Instructions to follow> Copy every line of the data that includes the string "width".

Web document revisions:

▬▬▬▬▬▬

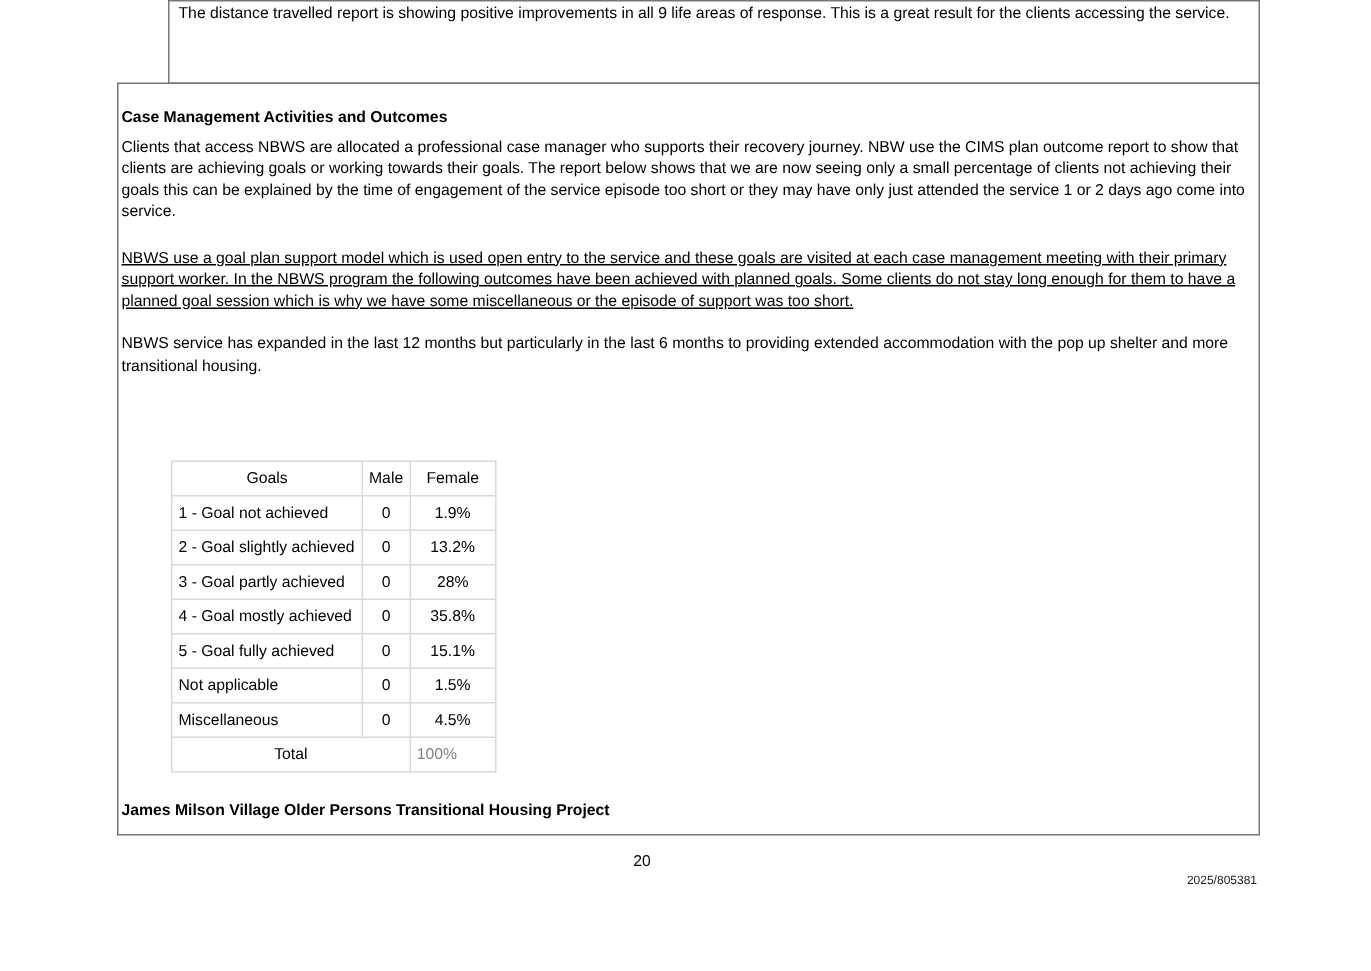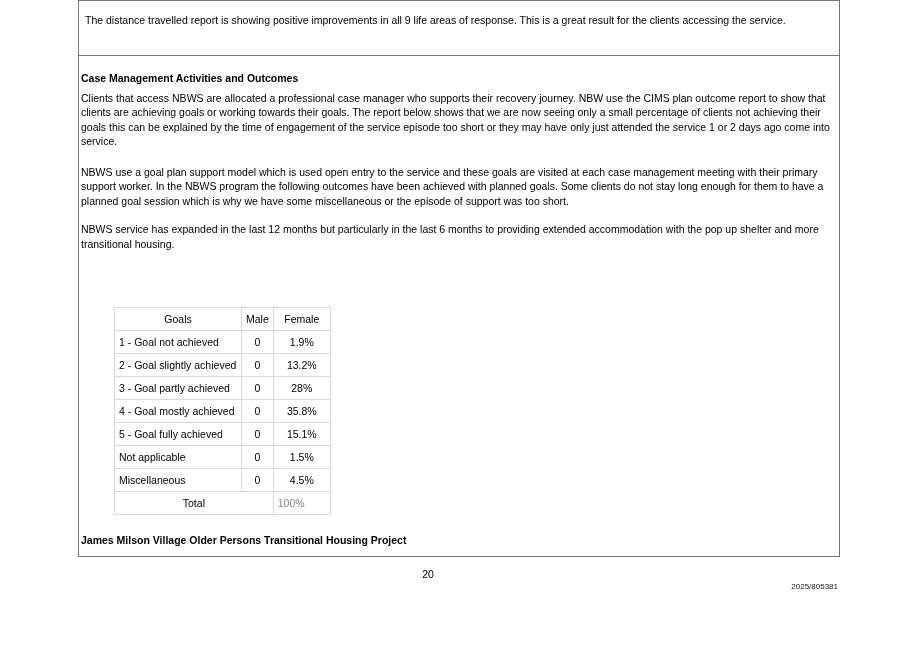--- a/index.html
+++ b/index.html
@@ -18,42 +18,43 @@
   .doc {
     position: absolute;
     left: 78px;
     top: 0;
     width: 762px;
   }
   .box-top {
     box-sizing: border-box;
     height: 56px;
     border: 1px solid #767676;
-    padding: 12px 6px 0 6px;
+    padding: 1px 6px 0 6px;
     font-size: 10.5px;
     line-height: 14.5px;
+    margin-left: 34px;
   }
   .box-main {
     box-sizing: border-box;
     height: 502px;
     border: 1px solid #767676;
     margin-top: -1px;
     padding: 0 2px;
     font-size: 10.5px;
     line-height: 14.5px;
     overflow: hidden;
   }
   .section-heading {
     margin: 15px 0 0 0;
     font-size: 10.5px;
     font-weight: bold;
   }
   .para { margin: 0; }
   .para-1 { margin-top: 5px; }
-  .para-2 { margin-top: 16px; }
+  .para-2 { margin-top: 16px; text-decoration: underline; }
   .para-3 { margin-top: 14px; }
   table.outcomes {
     margin-top: 56px;
     border-collapse: collapse;
     table-layout: fixed;
     font-size: 10.5px;
     margin-left: 33px;
   }
   table.outcomes col.c-goals  { width: 127px; }
   table.outcomes col.c-male   { width: 28px; }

▬▬▬▬▬▬

Result of this exercise>
     width: 762px;
   table.outcomes col.c-goals  { width: 127px; }
   table.outcomes col.c-male   { width: 28px; }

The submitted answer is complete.